* **EXERCISE REQUIREMENTS**: Below are some records. Print all of them exactly as they appear.

* **SUPPLIED DATA**:

· · ·

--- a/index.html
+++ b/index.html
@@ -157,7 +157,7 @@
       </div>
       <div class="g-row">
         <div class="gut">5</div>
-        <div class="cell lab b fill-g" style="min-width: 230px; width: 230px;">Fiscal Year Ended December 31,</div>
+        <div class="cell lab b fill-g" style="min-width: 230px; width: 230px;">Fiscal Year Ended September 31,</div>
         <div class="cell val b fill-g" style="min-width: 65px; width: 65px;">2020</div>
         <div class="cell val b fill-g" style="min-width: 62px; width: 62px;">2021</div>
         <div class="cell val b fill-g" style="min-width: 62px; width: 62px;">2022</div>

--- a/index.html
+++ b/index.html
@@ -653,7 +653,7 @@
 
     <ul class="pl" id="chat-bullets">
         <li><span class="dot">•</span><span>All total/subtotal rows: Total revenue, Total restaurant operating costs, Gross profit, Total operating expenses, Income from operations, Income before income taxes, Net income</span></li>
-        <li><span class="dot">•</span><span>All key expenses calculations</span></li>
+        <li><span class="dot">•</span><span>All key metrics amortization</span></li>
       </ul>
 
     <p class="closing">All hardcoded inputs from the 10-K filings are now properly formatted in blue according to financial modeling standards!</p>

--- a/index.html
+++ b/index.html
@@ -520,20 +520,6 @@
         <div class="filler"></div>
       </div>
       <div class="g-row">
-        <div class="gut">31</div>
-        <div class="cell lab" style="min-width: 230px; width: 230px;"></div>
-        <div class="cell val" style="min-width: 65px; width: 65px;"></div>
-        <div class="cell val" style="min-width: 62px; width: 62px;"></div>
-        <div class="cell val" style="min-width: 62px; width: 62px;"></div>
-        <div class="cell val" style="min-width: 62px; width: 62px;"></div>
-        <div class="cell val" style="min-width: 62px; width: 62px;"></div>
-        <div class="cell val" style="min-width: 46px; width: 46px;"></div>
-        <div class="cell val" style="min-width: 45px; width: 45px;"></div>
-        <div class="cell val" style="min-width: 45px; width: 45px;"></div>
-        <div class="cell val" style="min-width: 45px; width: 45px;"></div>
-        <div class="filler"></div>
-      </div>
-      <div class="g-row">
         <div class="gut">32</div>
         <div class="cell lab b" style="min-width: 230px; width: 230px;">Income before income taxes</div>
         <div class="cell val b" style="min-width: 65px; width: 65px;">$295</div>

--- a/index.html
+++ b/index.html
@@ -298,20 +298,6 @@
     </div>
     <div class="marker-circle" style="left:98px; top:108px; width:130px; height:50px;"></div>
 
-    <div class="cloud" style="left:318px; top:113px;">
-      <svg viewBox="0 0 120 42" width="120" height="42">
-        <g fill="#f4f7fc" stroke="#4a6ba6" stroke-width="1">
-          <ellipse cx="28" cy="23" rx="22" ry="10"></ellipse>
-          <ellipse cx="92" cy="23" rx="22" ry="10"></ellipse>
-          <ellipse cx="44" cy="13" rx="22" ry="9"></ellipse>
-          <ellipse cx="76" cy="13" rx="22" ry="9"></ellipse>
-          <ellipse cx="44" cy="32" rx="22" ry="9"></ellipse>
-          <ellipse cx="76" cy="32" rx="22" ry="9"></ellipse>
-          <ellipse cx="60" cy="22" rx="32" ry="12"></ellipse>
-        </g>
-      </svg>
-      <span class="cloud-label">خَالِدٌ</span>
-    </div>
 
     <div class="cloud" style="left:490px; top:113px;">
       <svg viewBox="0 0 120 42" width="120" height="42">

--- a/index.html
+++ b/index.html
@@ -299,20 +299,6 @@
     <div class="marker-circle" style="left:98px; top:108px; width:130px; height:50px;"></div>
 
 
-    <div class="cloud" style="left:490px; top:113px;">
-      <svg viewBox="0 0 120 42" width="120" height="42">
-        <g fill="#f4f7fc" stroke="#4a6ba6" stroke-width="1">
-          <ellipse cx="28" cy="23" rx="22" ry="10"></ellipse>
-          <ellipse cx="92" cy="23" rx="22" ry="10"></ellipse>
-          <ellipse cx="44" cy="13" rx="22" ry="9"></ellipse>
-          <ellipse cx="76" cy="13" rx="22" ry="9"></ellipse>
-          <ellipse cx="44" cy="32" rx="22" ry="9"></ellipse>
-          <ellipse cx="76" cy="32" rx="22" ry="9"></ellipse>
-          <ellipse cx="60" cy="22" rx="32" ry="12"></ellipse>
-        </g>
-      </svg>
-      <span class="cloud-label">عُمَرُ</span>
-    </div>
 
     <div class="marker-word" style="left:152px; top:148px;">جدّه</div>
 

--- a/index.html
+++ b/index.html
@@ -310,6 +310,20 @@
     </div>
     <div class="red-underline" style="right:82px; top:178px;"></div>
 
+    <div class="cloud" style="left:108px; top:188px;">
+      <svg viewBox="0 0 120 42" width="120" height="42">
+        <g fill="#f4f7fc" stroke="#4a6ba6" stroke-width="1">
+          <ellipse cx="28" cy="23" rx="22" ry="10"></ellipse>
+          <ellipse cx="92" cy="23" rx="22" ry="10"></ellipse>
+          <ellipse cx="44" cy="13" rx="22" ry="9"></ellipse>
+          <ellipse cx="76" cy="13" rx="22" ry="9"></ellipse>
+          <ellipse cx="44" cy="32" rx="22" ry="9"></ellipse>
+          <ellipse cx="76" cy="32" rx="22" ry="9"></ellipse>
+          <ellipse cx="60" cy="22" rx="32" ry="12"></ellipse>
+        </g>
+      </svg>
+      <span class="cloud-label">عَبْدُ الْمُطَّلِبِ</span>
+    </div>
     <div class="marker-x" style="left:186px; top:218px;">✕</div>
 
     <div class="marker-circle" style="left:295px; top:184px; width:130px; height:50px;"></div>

· · ·

* **EXERCISE RESPONSE**:
--- a/index.html
+++ b/index.html
@@ -157,7 +157,7 @@
       </div>
       <div class="g-row">
         <div class="gut">5</div>
-        <div class="cell lab b fill-g" style="min-width: 230px; width: 230px;">Fiscal Year Ended December 31,</div>
+        <div class="cell lab b fill-g" style="min-width: 230px; width: 230px;">Fiscal Year Ended September 31,</div>
         <div class="cell val b fill-g" style="min-width: 65px; width: 65px;">2020</div>
         <div class="cell val b fill-g" style="min-width: 62px; width: 62px;">2021</div>
         <div class="cell val b fill-g" style="min-width: 62px; width: 62px;">2022</div>

--- a/index.html
+++ b/index.html
@@ -653,7 +653,7 @@
 
     <ul class="pl" id="chat-bullets">
         <li><span class="dot">•</span><span>All total/subtotal rows: Total revenue, Total restaurant operating costs, Gross profit, Total operating expenses, Income from operations, Income before income taxes, Net income</span></li>
-        <li><span class="dot">•</span><span>All key expenses calculations</span></li>
+        <li><span class="dot">•</span><span>All key metrics amortization</span></li>
       </ul>
 
     <p class="closing">All hardcoded inputs from the 10-K filings are now properly formatted in blue according to financial modeling standards!</p>

--- a/index.html
+++ b/index.html
@@ -520,20 +520,6 @@
         <div class="filler"></div>
       </div>
       <div class="g-row">
-        <div class="gut">31</div>
-        <div class="cell lab" style="min-width: 230px; width: 230px;"></div>
-        <div class="cell val" style="min-width: 65px; width: 65px;"></div>
-        <div class="cell val" style="min-width: 62px; width: 62px;"></div>
-        <div class="cell val" style="min-width: 62px; width: 62px;"></div>
-        <div class="cell val" style="min-width: 62px; width: 62px;"></div>
-        <div class="cell val" style="min-width: 62px; width: 62px;"></div>
-        <div class="cell val" style="min-width: 46px; width: 46px;"></div>
-        <div class="cell val" style="min-width: 45px; width: 45px;"></div>
-        <div class="cell val" style="min-width: 45px; width: 45px;"></div>
-        <div class="cell val" style="min-width: 45px; width: 45px;"></div>
-        <div class="filler"></div>
-      </div>
-      <div class="g-row">
         <div class="gut">32</div>
         <div class="cell lab b" style="min-width: 230px; width: 230px;">Income before income taxes</div>
         <div class="cell val b" style="min-width: 65px; width: 65px;">$295</div>

--- a/index.html
+++ b/index.html
@@ -298,20 +298,6 @@
     </div>
     <div class="marker-circle" style="left:98px; top:108px; width:130px; height:50px;"></div>
 
-    <div class="cloud" style="left:318px; top:113px;">
-      <svg viewBox="0 0 120 42" width="120" height="42">
-        <g fill="#f4f7fc" stroke="#4a6ba6" stroke-width="1">
-          <ellipse cx="28" cy="23" rx="22" ry="10"></ellipse>
-          <ellipse cx="92" cy="23" rx="22" ry="10"></ellipse>
-          <ellipse cx="44" cy="13" rx="22" ry="9"></ellipse>
-          <ellipse cx="76" cy="13" rx="22" ry="9"></ellipse>
-          <ellipse cx="44" cy="32" rx="22" ry="9"></ellipse>
-          <ellipse cx="76" cy="32" rx="22" ry="9"></ellipse>
-          <ellipse cx="60" cy="22" rx="32" ry="12"></ellipse>
-        </g>
-      </svg>
-      <span class="cloud-label">خَالِدٌ</span>
-    </div>
 
     <div class="cloud" style="left:490px; top:113px;">
       <svg viewBox="0 0 120 42" width="120" height="42">

--- a/index.html
+++ b/index.html
@@ -299,20 +299,6 @@
     <div class="marker-circle" style="left:98px; top:108px; width:130px; height:50px;"></div>
 
 
-    <div class="cloud" style="left:490px; top:113px;">
-      <svg viewBox="0 0 120 42" width="120" height="42">
-        <g fill="#f4f7fc" stroke="#4a6ba6" stroke-width="1">
-          <ellipse cx="28" cy="23" rx="22" ry="10"></ellipse>
-          <ellipse cx="92" cy="23" rx="22" ry="10"></ellipse>
-          <ellipse cx="44" cy="13" rx="22" ry="9"></ellipse>
-          <ellipse cx="76" cy="13" rx="22" ry="9"></ellipse>
-          <ellipse cx="44" cy="32" rx="22" ry="9"></ellipse>
-          <ellipse cx="76" cy="32" rx="22" ry="9"></ellipse>
-          <ellipse cx="60" cy="22" rx="32" ry="12"></ellipse>
-        </g>
-      </svg>
-      <span class="cloud-label">عُمَرُ</span>
-    </div>
 
     <div class="marker-word" style="left:152px; top:148px;">جدّه</div>
 

--- a/index.html
+++ b/index.html
@@ -310,6 +310,20 @@
     </div>
     <div class="red-underline" style="right:82px; top:178px;"></div>
 
+    <div class="cloud" style="left:108px; top:188px;">
+      <svg viewBox="0 0 120 42" width="120" height="42">
+        <g fill="#f4f7fc" stroke="#4a6ba6" stroke-width="1">
+          <ellipse cx="28" cy="23" rx="22" ry="10"></ellipse>
+          <ellipse cx="92" cy="23" rx="22" ry="10"></ellipse>
+          <ellipse cx="44" cy="13" rx="22" ry="9"></ellipse>
+          <ellipse cx="76" cy="13" rx="22" ry="9"></ellipse>
+          <ellipse cx="44" cy="32" rx="22" ry="9"></ellipse>
+          <ellipse cx="76" cy="32" rx="22" ry="9"></ellipse>
+          <ellipse cx="60" cy="22" rx="32" ry="12"></ellipse>
+        </g>
+      </svg>
+      <span class="cloud-label">عَبْدُ الْمُطَّلِبِ</span>
+    </div>
     <div class="marker-x" style="left:186px; top:218px;">✕</div>
 
     <div class="marker-circle" style="left:295px; top:184px; width:130px; height:50px;"></div>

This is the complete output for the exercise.